Gitu deh, ketika cinta sangat dimuliakan dan diagung-agungkan, godaan setan menyelinap dalam hati kita. Akibatnya, cinta dan hawa nafsu kian tak ada jarak. Nafsu syahwat telah memperalat cinta untuk berbuat maksiat. Kondisi ini sangat mudah ditemui pada orang pacaran.
Ungkapan cinta di awal hubungan, terutama bagi pria, cuman sebatas lips service untuk menutupi keinginannya menyalurkan hasrat seksual. Nggak ada yang ngejamin kamu atau pacar kamu bisa jaga diri alias tahan godaan ketika lagi asyik berduaan. Apalagi di tengah maraknya kampanye gaul bebas (baca: seks bebas) melalui media massa dan tayangan televisi yang dijajakan oleh para selebriti. Bisa-bisa cinta suci di antara mereka berubah status menjadi cinta birahi. Kata Ibnu Qayyim,...bila keduanya telah merasakan kelezatan dan cita rasa cinta, tidak boleh tidak akan timbul keinginan lain yang tidak diperoleh sebelumnya.” Waduh, hati-hati tuh!
‘Merekayasa’ CINTA KITA
Sobat, kalo kita ngomongin soal cinta, nggak harus langsung nyetel kepada urusan cowok-cewek yang saling jatuh cinta lho.
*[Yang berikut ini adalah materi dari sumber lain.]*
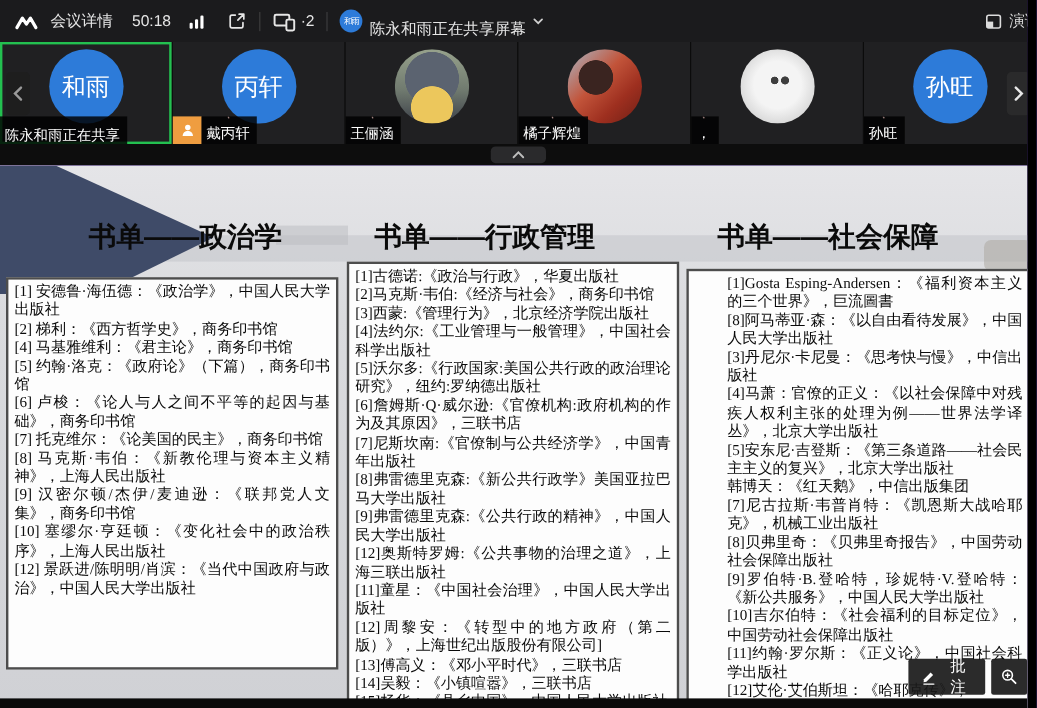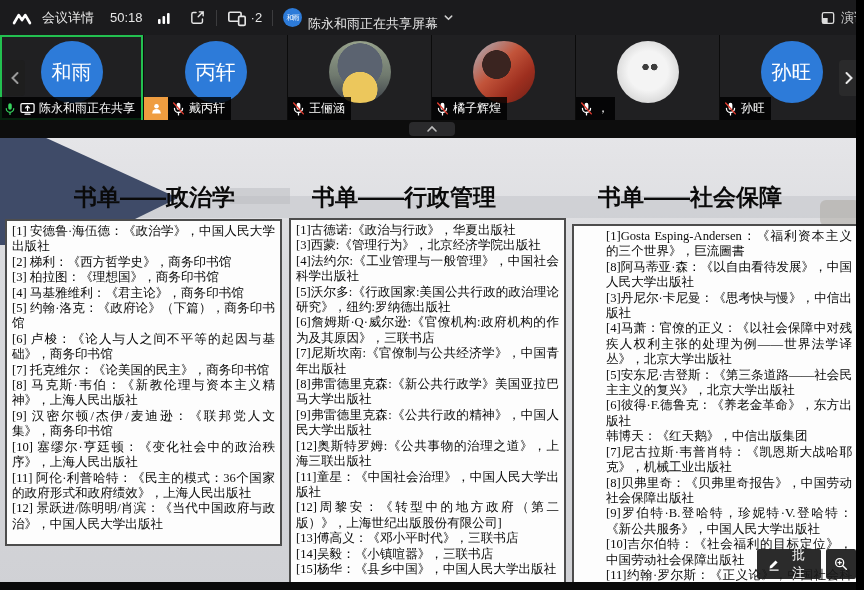"陈永和雨正在共享" .tlabel { flex-direction: none -> column }
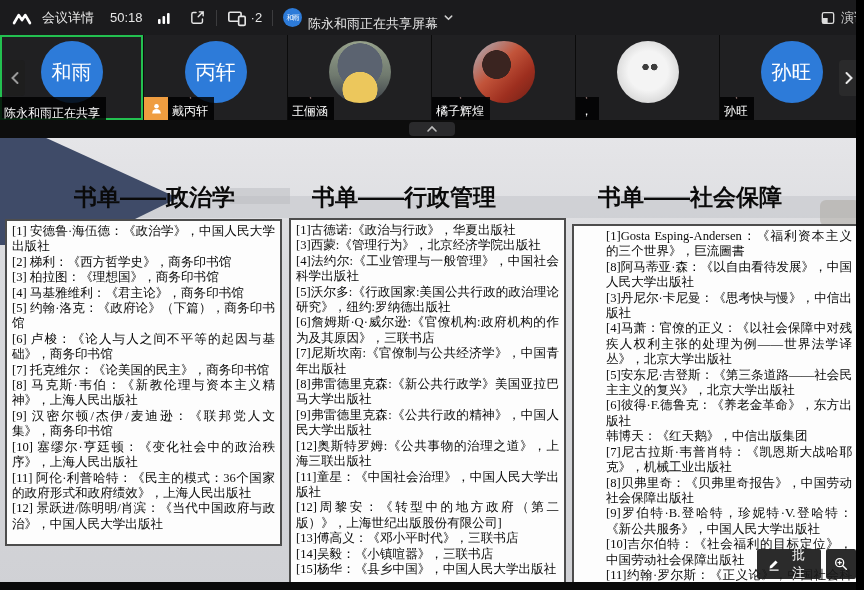"[1] 安德鲁·海伍德：《政治学》，中国人民大学出版社" .b0 { top: 81px -> 93px }
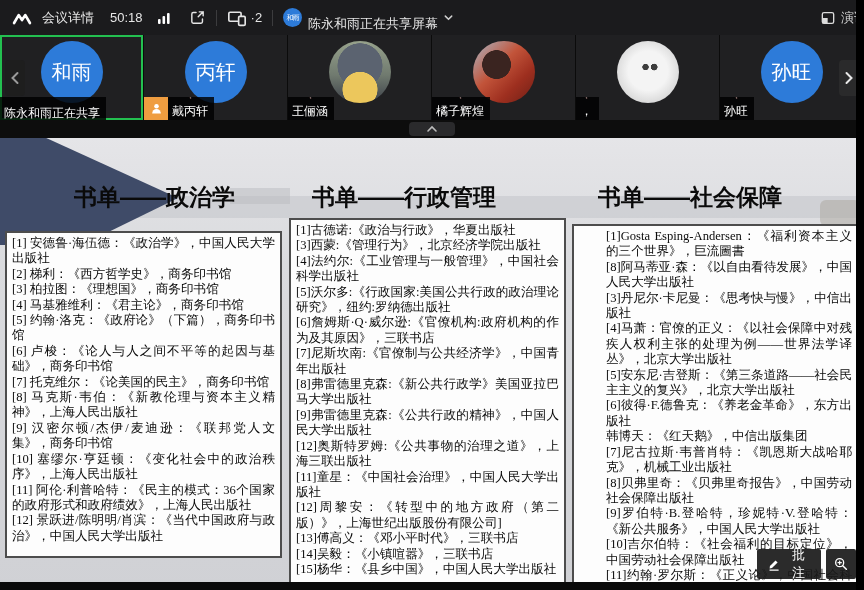"[2]马克斯·韦伯:《经济与社会》，商务印书馆" div.bi { html: none -> <div>[2]马克斯·韦伯:《经济与社会》，商务印书馆</div> }
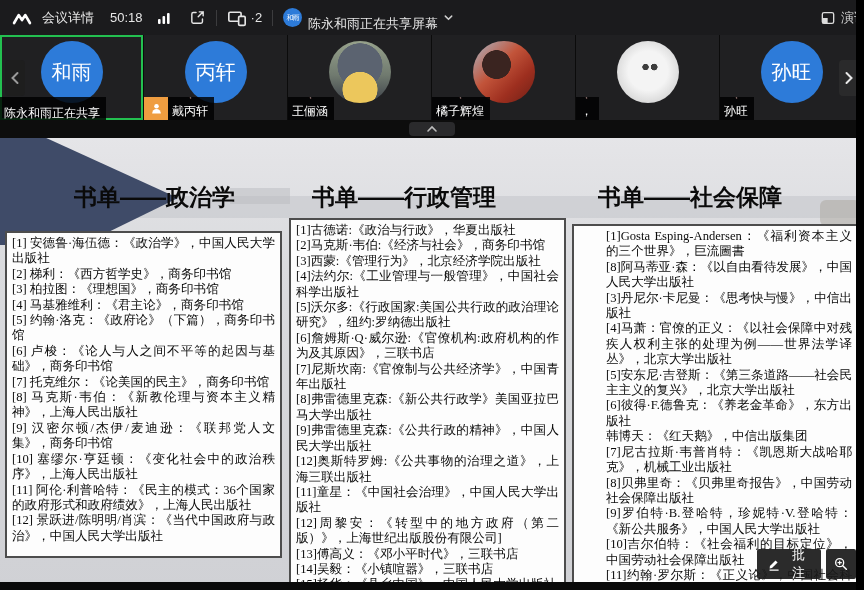"[3] 柏拉图：《理想国》，商务印书馆" div.bi { html: <div>[3] 柏拉图：《理想国》，商务印书馆</div> -> none }
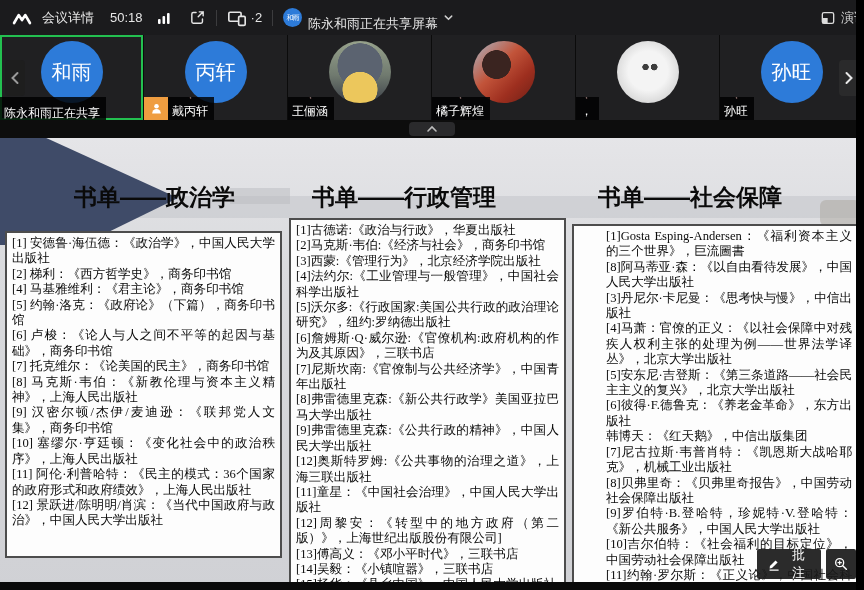"[6]彼得·F.德鲁克：《养老金革命》，东方出版社" div.bi { html: <div>[6]彼得·F.德鲁克：《养老金革命》，东方出版社</div> -> none }
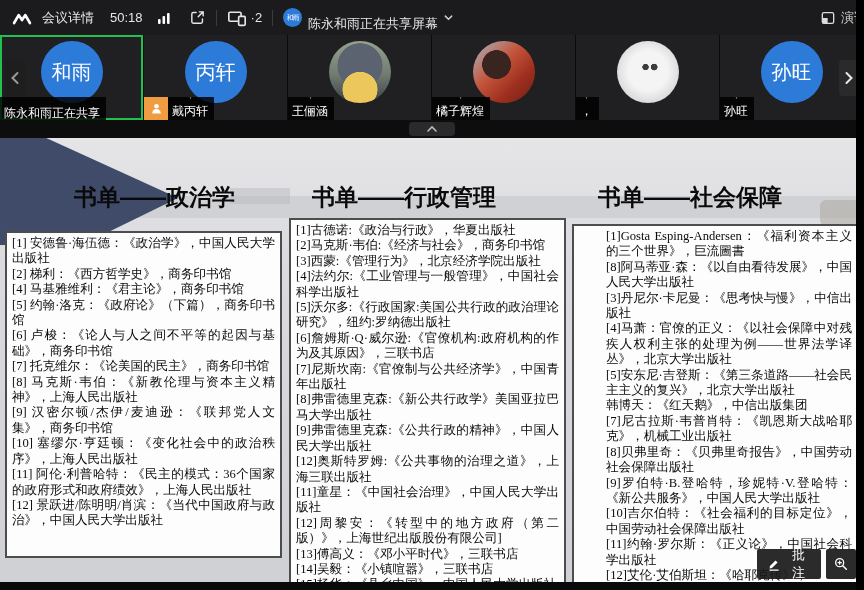"[11]" div.bi { html: <div>[11] 阿伦·利普哈特：《民主的模式：36个国家的政府形式和政府绩效》，上海人民出版社</div> -> none }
Itu terlalu sederhana. Karena cinta itu begitu luas seperti yang udah kita paparkan diawal pembahasan. Biar kita nggak terjebak dalam jeratan hawa nafsu dan pemujaan terhadap cinta, ada baiknya kita tempatkan cinta kepada manusia sebagai bagian dari kecintaan kita kepada Allah swt. Firman Allah swt yang artinya: Katakanlah: “Jika kamu (benar-benar) mencintai Allah, ikutilah aku (Rasulullah saw), niscaya Allah mengasihi dan mengampuni dosa-dosamu.” Allah Maha Pengampun lagi Maha Penyayang. (QS Ali-Imran [3]: 31)
Dari Anas r.a. ia berkata, telah bersabda Rasulullah saw: “Tidak beriman seorang hamba hingga aku lebih dicintai daripada keluarganya, hartanya, dan seluruh manusia yang lainnya.” (Mutafaq alaih)
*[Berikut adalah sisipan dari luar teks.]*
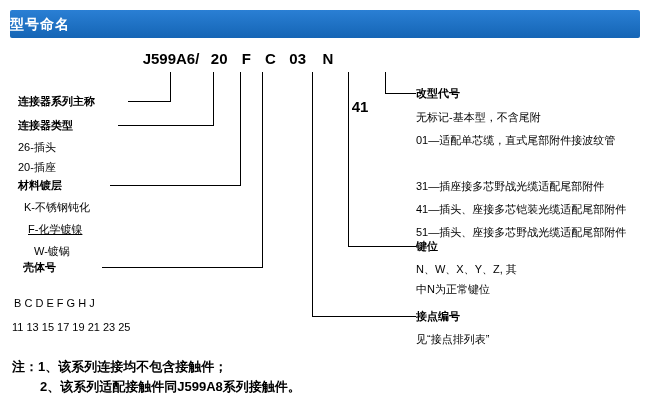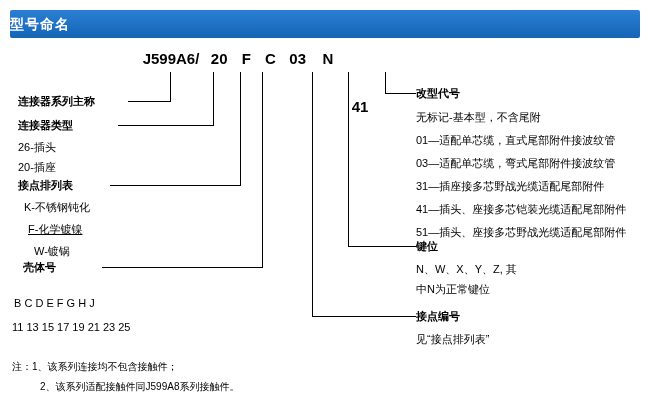"03—适配单芯缆，弯式尾部附件接波纹管" div.t { html: <div>03—适配单芯缆，弯式尾部附件接波纹管</div> -> none }
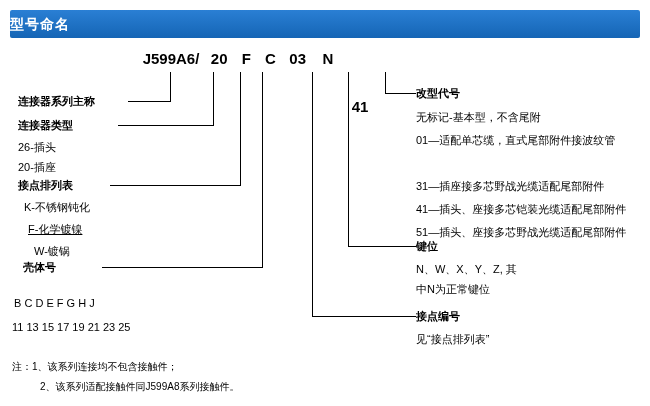"接点排列表" div.t { text: 接点排列表 -> 材料镀层 }
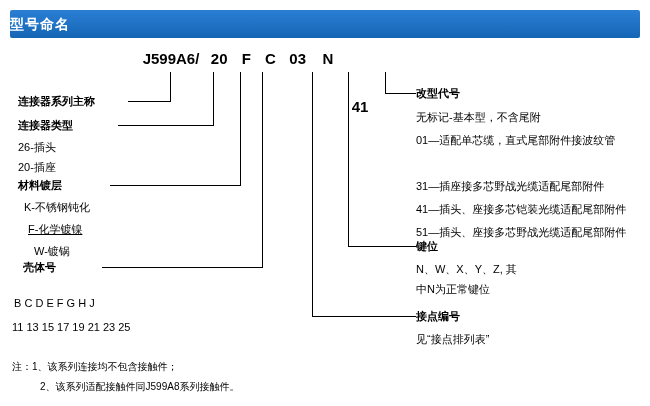"注：1、该系列连接均不包含接触件；" .footnote { font-size: 10px -> 13px; font-weight: normal -> bold }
Nah sobat, sekarang udah jelas dong kalo kita wajib mendahulukan cinta kita kepada Allah dan RasulNya tanpa harus kehilangan rasa cinta kepada yang lain. Karena Rasul juga mencontohkan kepada kita cara mengekspresikan cinta kepada orang tua, keluarga, saudara seakidah, lawan jenis, atau harta dan kekayaan. Sehingga cinta kita akan tetap terjaga dari godaan syetan dan mendapat berkah dariNya.
Dan kita boleh saja merekayasa cinta agar kita bisa lebih mencintai Allah Swt., RasulNya, Islam, dakwahnya, dan umatnya ini. Caranya, tumbuhkan kecintaan itu dengan berupaya mengenal Islam lebih dalam dengan membaca buku-buku Islam atau hadir dalam forum-forum pengajian. Sehingga kita bisa mengevaluasi diri sendiri dan amal perbuatan yang udah kita kerjain. Dengan begitu kita bisa memahami arti hidup di dunia ini untuk meraih ridhoNya. Simak juga kisah-kisah para shahabat yang rela mengorbankan harta, kekayaan, perniagaan, hingga keluarga demi untuk mendapatkan cintaNya.
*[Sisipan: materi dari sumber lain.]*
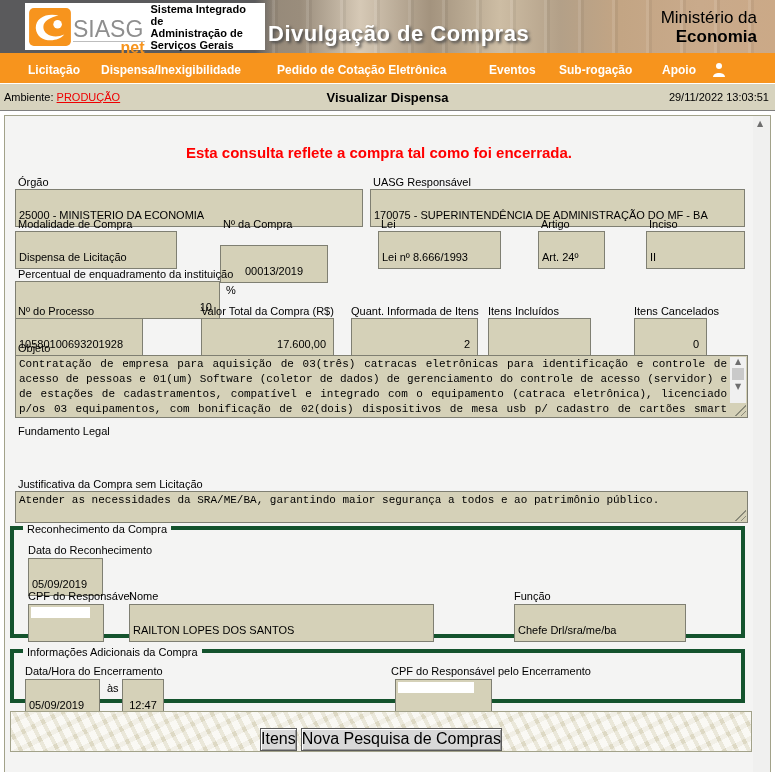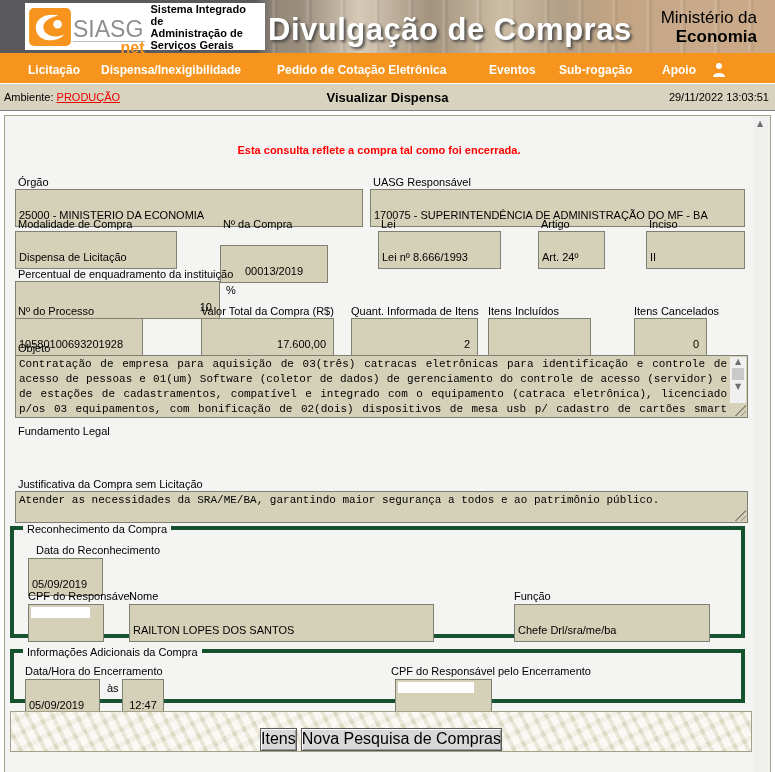"Divulgação de Compras" .banner-title { font-size: 31px -> 22px; top: 12px -> 21px }
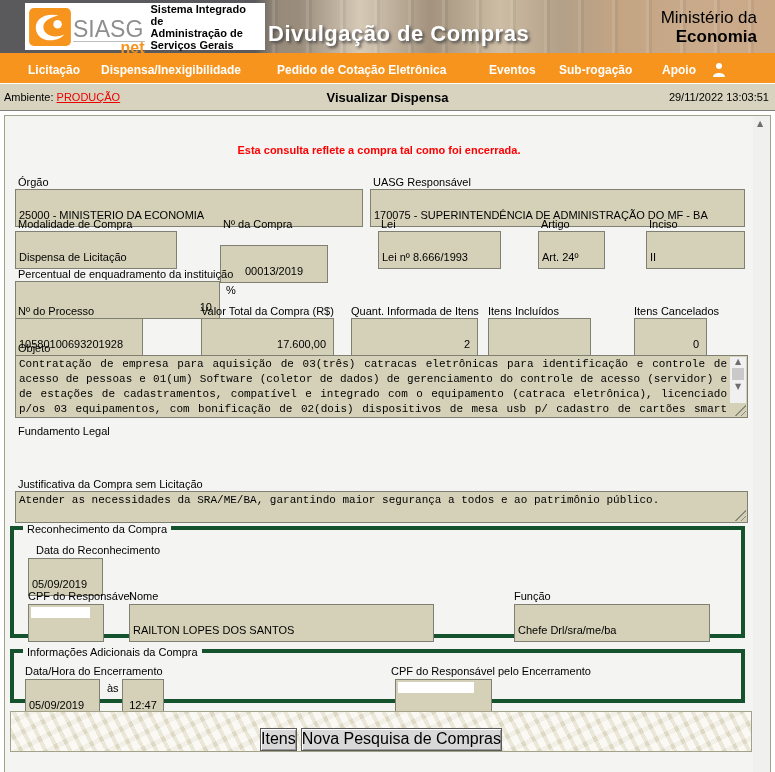"Esta consulta reflete a compra" .notice { font-size: 11px -> 15px }
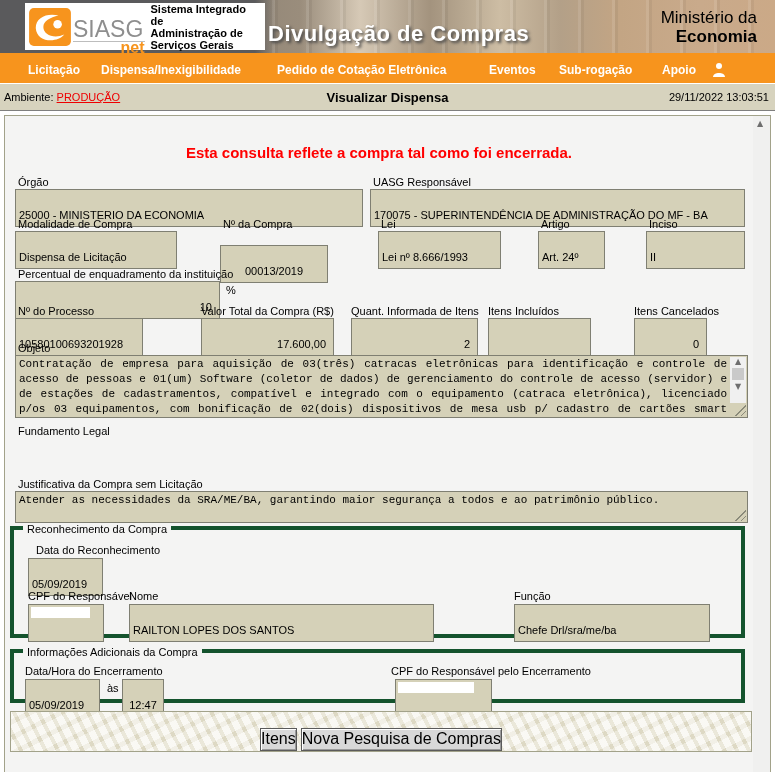"Data do Reconhecimento" div.lbl { left: 22px -> 14px }
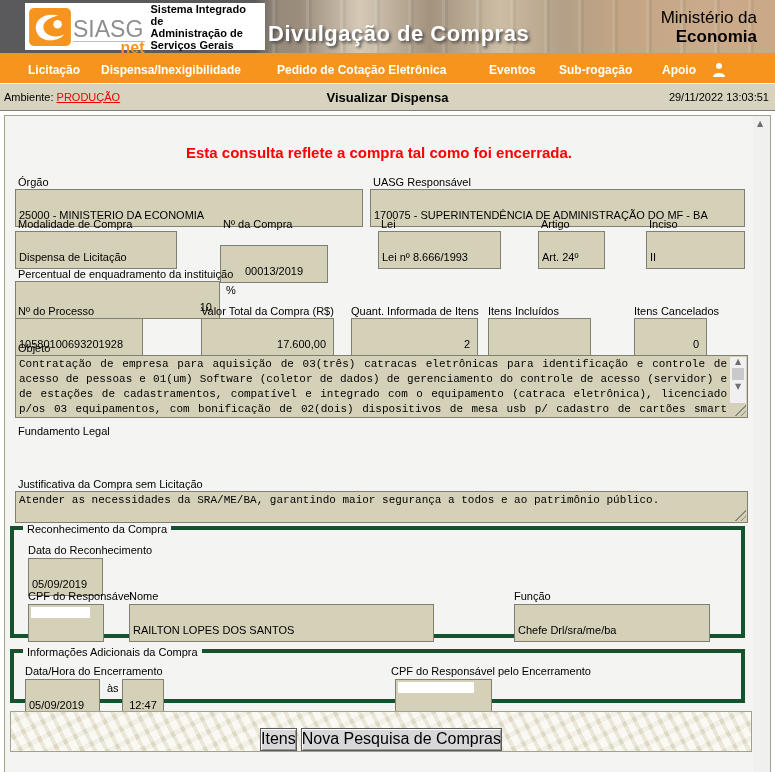"Chefe Drl/sra/me/ba" div.fld { width: 196px -> 172px }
Untuk urusan cinta kepada lawan jenis, kita bisa renungkan sepenggal catatan dari seorang teman berikut:”Ya Rabb, ketika aku jatuh cinta, ijinkan ia datang pada waktu yang tepat dimana cinta itu akan membuatku selalu mengingatMu, dan bukan melupakanMu. Ketika aku jatuh cinta, cintakan hamba pada seseorang yang senantiasa mencintaiMu, dan bisa membuatku semakin mencintaiMu. Ketika aku jatuh cinta, jagalah hati hamba, agar cinta itu tidak berbalik menjadi mata pisau tajam yang siap memporak-porandakan cintaku kepadaMu”.
So, mari kita rekayasa cinta untuk mendapat cinta dari Sang Pemilik Cinta. Yuk? Tunggu apalagi?